◆ HOW TO COMPLETE THIS TASK ◆
Among the lines below, count those with the word "border". Answer with the number only.

[Web page edit records]
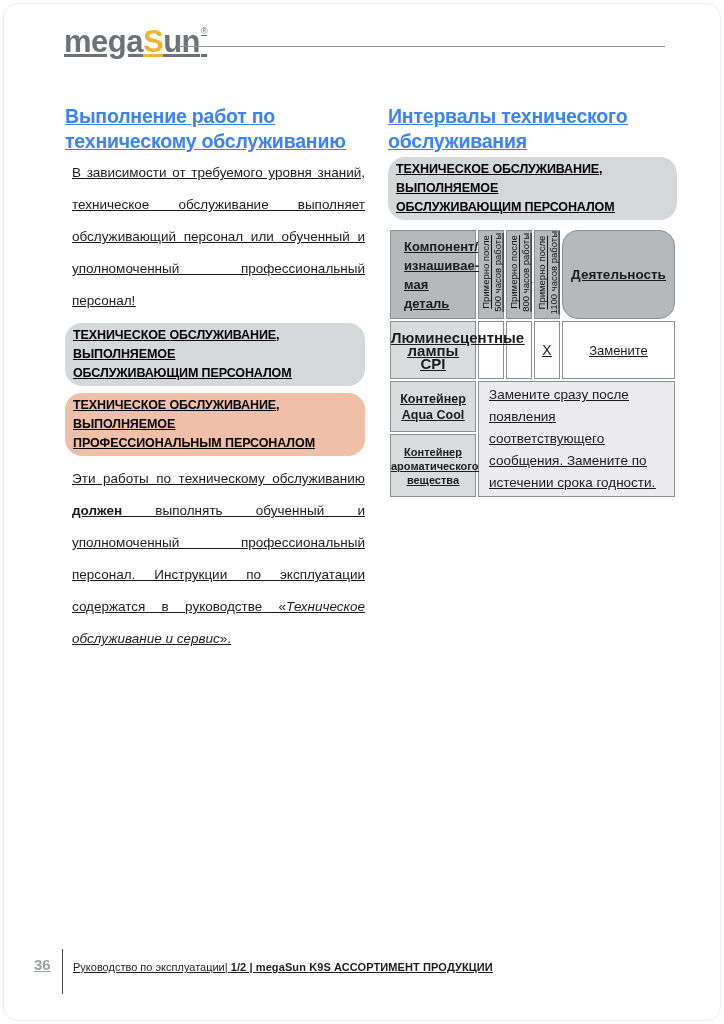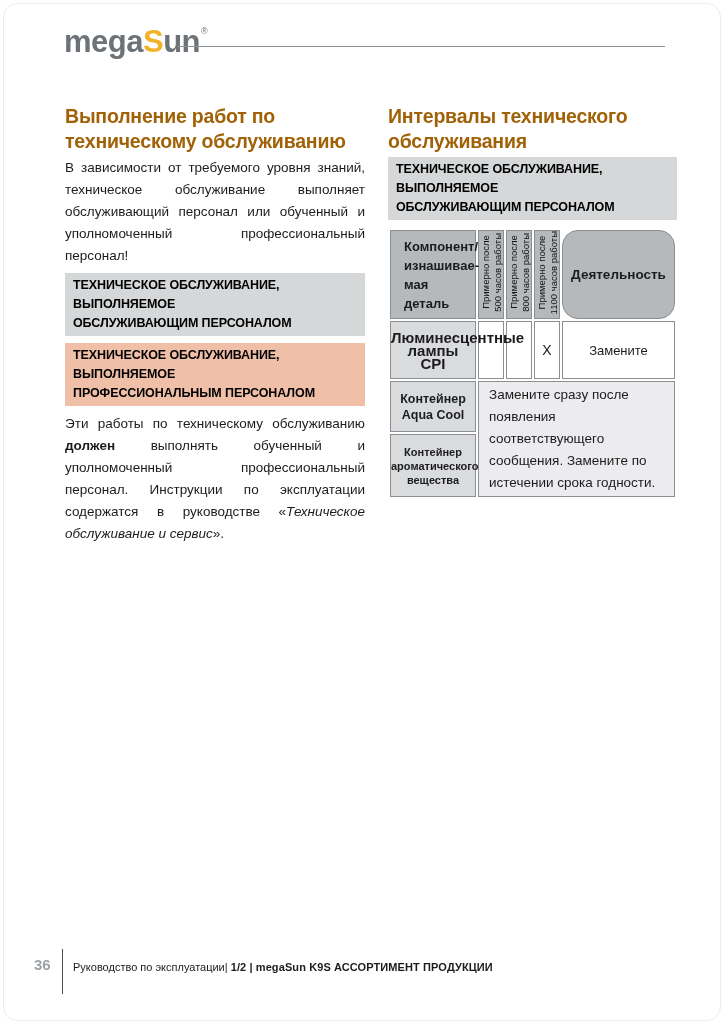--- a/index.html
+++ b/index.html
@@ -1,15 +1,15 @@
 <!DOCTYPE html>
 <html><head>
 <meta charset="utf-8">
 <style>
-  * { margin:0; padding:0; box-sizing:border-box; }
+  * { margin:0; padding:0; box-sizing:border-box;text-decoration:underline; }
   html,body { background:#fff; }
   .page {
     position:relative; width:724px; height:1024px; background:#fff;
     font-family:"Liberation Sans", sans-serif; color:#1c1c1e; overflow:hidden;
   }
   .page-border {
     position:absolute; inset:3px; border:1px solid #ededed; border-radius:14px;
     pointer-events:none;
   }
 
@@ -26,30 +26,30 @@
 
   
   .columns {
     position:absolute; left:65px; top:104px; width:612px;
     display:flex; gap:23px;
   }
   .col-left  { width:300px; }
   .col-right { width:289px; }
 
   h2.red-heading {
-    color:#a16207; font-size:19.5px; line-height:25px; font-weight:bold;
+    color:#3b82f6; font-size:19.5px; line-height:25px; font-weight:bold;
     letter-spacing:-0.2px; white-space:pre-line; margin:0 0 3px 0;
   }
   .body-para {
-    font-size:13.5px; line-height:22px; text-align:justify; margin:0 0 5px 0;
+    font-size:13.5px; line-height:32px; text-align:justify; margin:0 0 5px 7px;
   }
   .body-para.mb { margin-bottom:3px; }
   .banner {
     font-weight:bold; font-size:12.5px; line-height:19px; letter-spacing:-0.1px;
-    padding:3px 8px; white-space:pre-line; margin:6px 0 7px 0; color:#000;
+    padding:3px 8px; white-space:pre-line; margin:6px 0 7px 0; color:#000;border-radius:17px;
   }
   .banner-gray   { background:#d5d7d9; }
   .banner-salmon { background:#f0bfa8; }
   .col-right .banner { margin-top:2px; margin-bottom:8px; }
 
   
   table.maint {
     border-collapse:separate; border-spacing:2px; width:289px; table-layout:fixed;
   }
   table.maint td { border:1px solid #8b8f92; vertical-align:middle; }

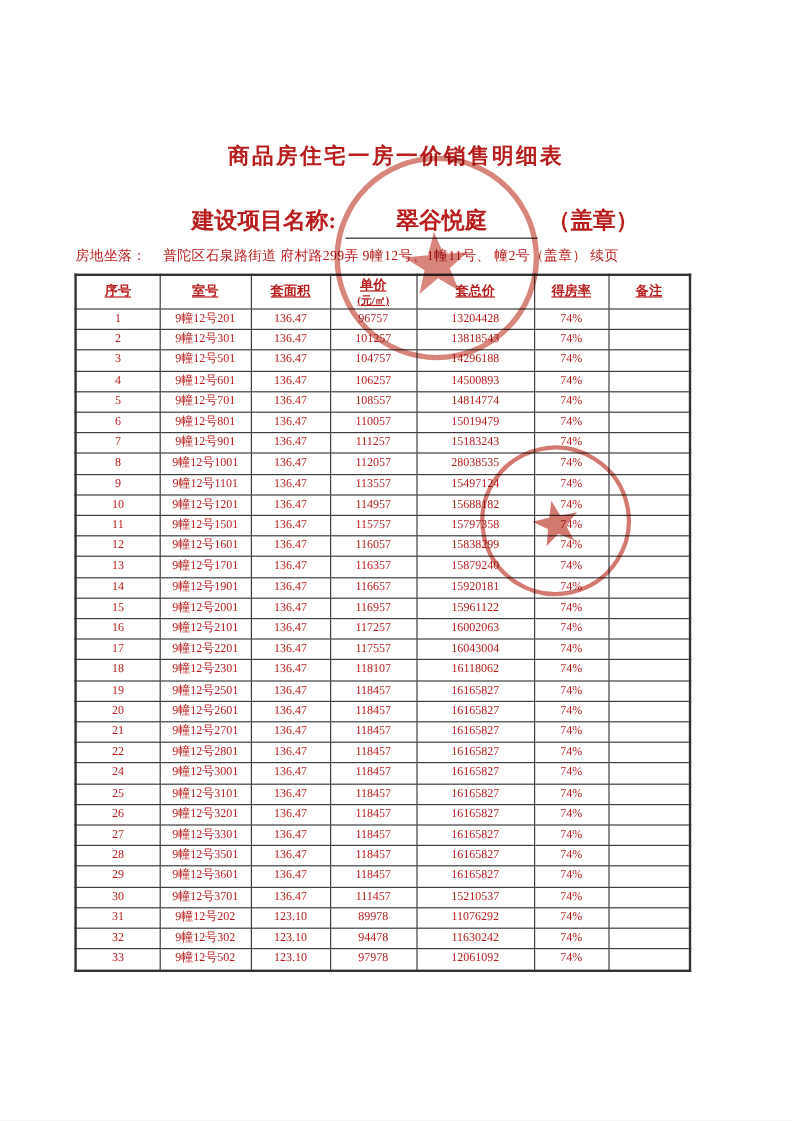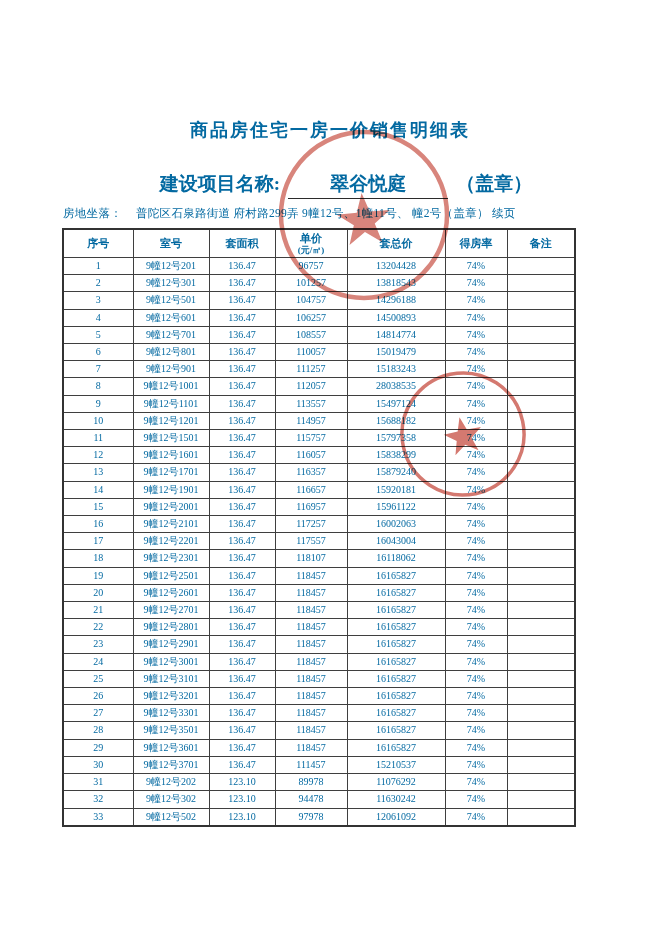--- a/index.html
+++ b/index.html
@@ -1,25 +1,25 @@
 <!DOCTYPE html>
 <html><head>
 <meta charset="utf-8">
 <style>
   html,body{margin:0;padding:0;}
   body{background:#e8e8e8;font-family:"Liberation Serif","DejaVu Serif",serif;}
-  .page{position:relative;width:660px;height:934px;background:#ffffff;margin:0 auto;overflow:hidden;color:#0369a1;}
+  .page{position:relative;width:660px;height:934px;background:#ffffff;margin:0 auto;overflow:hidden;color:#b91c1c;}
   .title{position:absolute;top:118px;left:0;width:100%;text-align:center;font-size:18px;font-weight:bold;letter-spacing:2px;}
   .project-line{position:absolute;top:171px;left:16px;width:100%;text-align:center;font-size:19px;font-weight:bold;}
   .project-name{display:inline-block;min-width:148px;text-align:center;border-bottom:1.5px solid #2b2b2b;padding:0 6px 1px 6px;margin:0 8px;}
   .location-line{position:absolute;top:206px;left:63px;font-size:11.5px;font-weight:normal;letter-spacing:.3px;}
   .location-line .loc-value{margin-left:14px;}
   table.price{position:absolute;left:62px;top:228px;width:512px;border-collapse:collapse;table-layout:fixed;border:2px solid #333;}
   table.price th,table.price td{border:1px solid #3f3f3f;text-align:center;vertical-align:middle;padding:0;overflow:hidden;white-space:nowrap;}
-  table.price th{height:27px;font-size:11px;font-weight:bold;line-height:1.15;}
+  table.price th{height:27px;font-size:11px;font-weight:bold;line-height:1.15;text-decoration:underline;}
   table.price td{height:16.2px;font-size:10px;line-height:16.2px;}
   .th-unit-sub{display:block;font-size:9px;font-weight:bold;}
   .stamp{position:absolute;mix-blend-mode:multiply;pointer-events:none;}
   .stamp svg{display:block;}
   .stamp1{left:276px;top:127px;width:176px;height:176px;opacity:.62;}
   .stamp2{left:399px;top:370px;width:128px;height:128px;opacity:.68;transform:rotate(-12deg);}
 </style>
 </head>
 <body>
 
@@ -252,29 +252,20 @@
         <tr>
           <td>22</td>
           <td>9幢12号2801</td>
           <td>136.47</td>
           <td>118457</td>
           <td>16165827</td>
           <td>74%</td>
           <td></td>
         </tr>
         <tr>
-          <td>23</td>
-          <td>9幢12号2901</td>
-          <td>136.47</td>
-          <td>118457</td>
-          <td>16165827</td>
-          <td>74%</td>
-          <td></td>
-        </tr>
-        <tr>
           <td>24</td>
           <td>9幢12号3001</td>
           <td>136.47</td>
           <td>118457</td>
           <td>16165827</td>
           <td>74%</td>
           <td></td>
         </tr>
         <tr>
           <td>25</td>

◆ ANSWER TO THIS TASK ◆
10